Carefully calculating its onward route, ExoTeR progressed at a rate of 2 m per minute – still several times faster than the actual ExoMars rover will drive, which will progress at 100 m per martian day.

The two-day rover test was conducted by ESA robotic engineers, joined by a team from France’s space agency CNES in Toulouse. They have more than two decades of experience in autonomous navigation for planetary rovers, culminating in developing the ‘AutoNav’ suite of software that was doing the driving.

During 2017 ExoTeR was passed to ALTEC in Italy, the site of ExoMars’s rover monitoring and control centre, to allow the control team to train with the advanced rover. In December, the rover returned to ESTEC for an upgrade to its autonomous navigation algorithm.

The navigation test followed, confirming the software was functioning well. Next ExoTeR will return to Italy, permitting the ALTEC control team to gain experience working with the added functionality of autonomous navigation.

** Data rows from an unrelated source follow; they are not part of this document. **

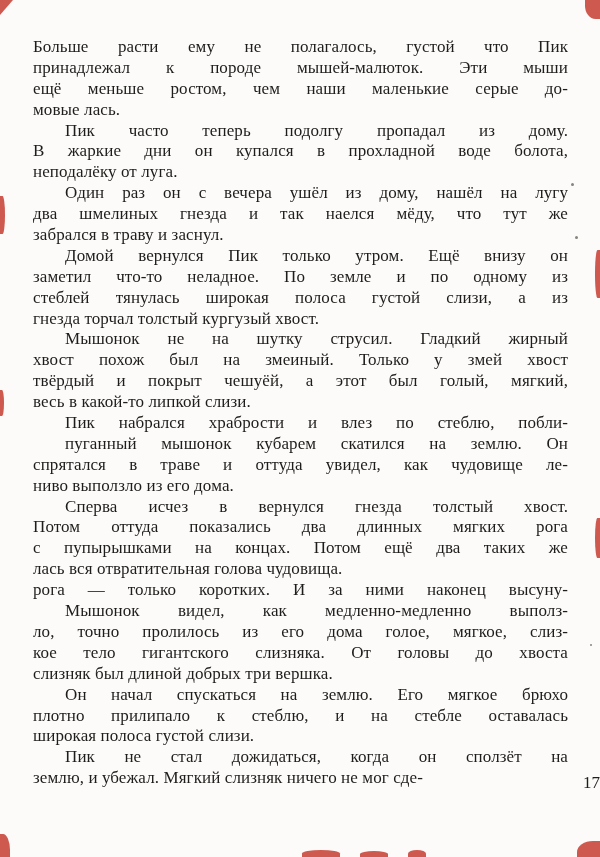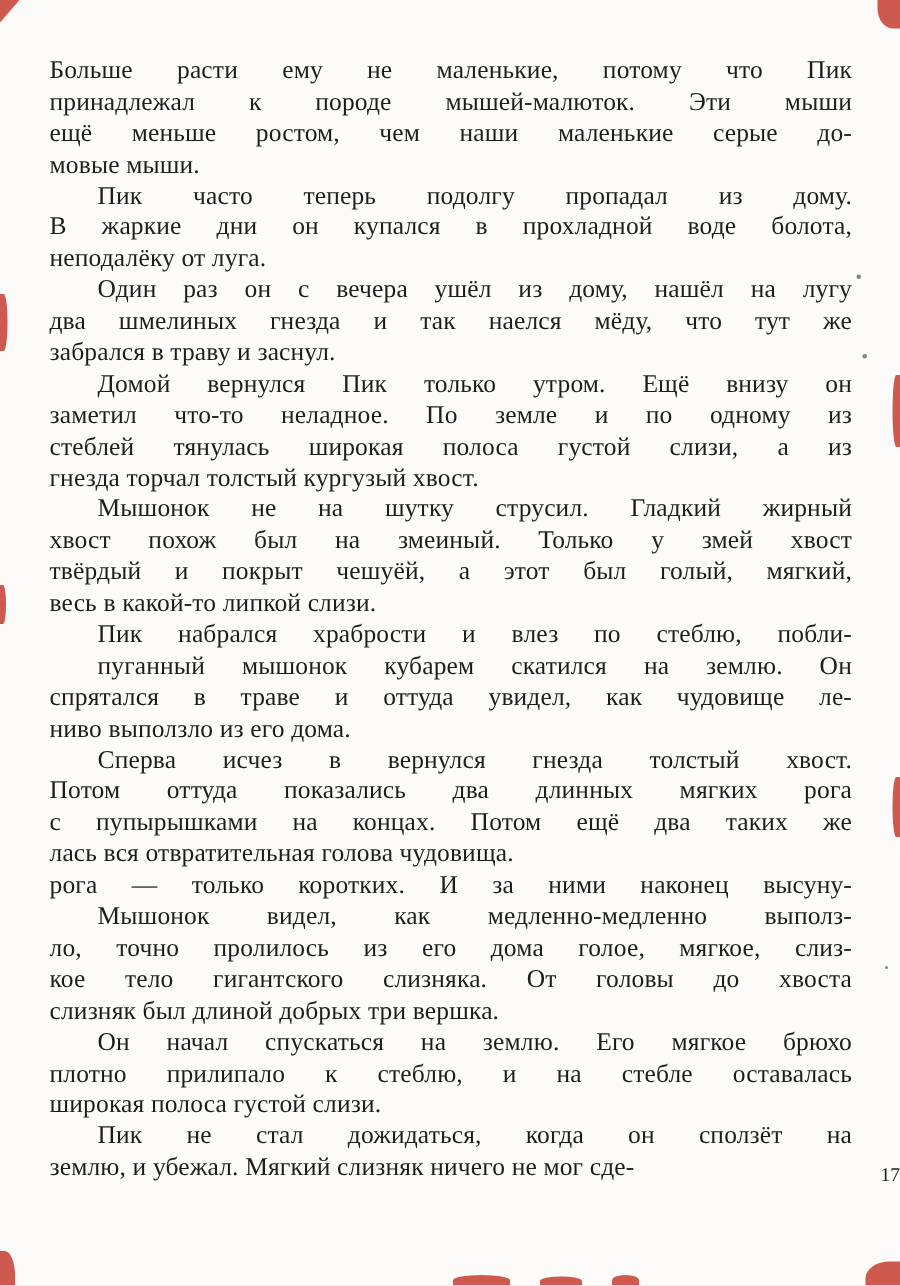--- a/index.html
+++ b/index.html
@@ -27,21 +27,21 @@
     letter-spacing:0.1px;
   }
   .line.last{
     text-align-last:left;
     white-space:normal;
   }
   .para.indent .line:first-child{text-indent:32px;}
   .page-number{
     position:absolute;
     top:773px;right:0;
-    font-size:13px;
+    font-size:17px;
     line-height:20.9px;
   }
   
   .mark{position:absolute;background:#c63c31;opacity:.85;}
   .m-tl{left:0;top:0;width:13px;height:15px;clip-path:polygon(0 0,100% 0,0 100%);}
   .m-tr{right:0;top:0;width:15px;height:19px;border-radius:0 0 0 70%;}
   .m-l1{left:0;top:196px;width:5px;height:38px;border-radius:0 60% 60% 0;}
   .m-l2{left:0;top:390px;width:4px;height:26px;border-radius:0 60% 60% 0;}
   .m-r1{right:0;top:250px;width:5px;height:48px;border-radius:60% 0 0 60%;}
   .m-r2{right:0;top:518px;width:5px;height:40px;border-radius:60% 0 0 60%;}
@@ -54,24 +54,24 @@
   .s1{left:571px;top:183px;width:3px;height:3px;}
   .s2{left:575px;top:236px;width:3px;height:3px;}
   .s3{left:590px;top:644px;width:2px;height:2px;}
 </style>
 </head>
 <body>
 
 <div class="book-page">
   <div class="text-block">
       <div class="para">
-        <div class="line">Больше расти ему не маленькие, потому что Пик</div>
+        <div class="line">Больше расти ему не полагалось, густой что Пик</div>
         <div class="line">принадлежал к породе мышей-малюток. Эти мыши</div>
         <div class="line">ещё меньше ростом, чем наши маленькие серые до-</div>
-        <div class="line last">мовые мыши.</div>
+        <div class="line last">мовые лась.</div>
       </div>
       <div class="para indent">
         <div class="line">Пик часто теперь подолгу пропадал из дому.</div>
         <div class="line">В жаркие дни он купался в прохладной воде болота,</div>
         <div class="line last">неподалёку от луга.</div>
       </div>
       <div class="para indent">
         <div class="line">Один раз он с вечера ушёл из дому, нашёл на лугу</div>
         <div class="line">два шмелиных гнезда и так наелся мёду, что тут же</div>
         <div class="line last">забрался в траву и заснул.</div>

The enormous distance from Earth to Mars equals a signal delay of between four and 24 minutes, making direct control of ExoMars impractical. Instead the rover will be capable of making some of its own decisions.

“Rather than sending complete hazard-free trajectories for the rover to follow, autonomous navigation allows us to send it only a target point,” explains ESA robotics engineer Luc Joudrier.

“The rover creates a digital map of its vicinity and calculates how best to reach that target point. Looking at the map it tries to place the rover in all these adjacent locations to work out if the rover would be safe in every one of these positions – or if the rocks are too high or terrain too steep.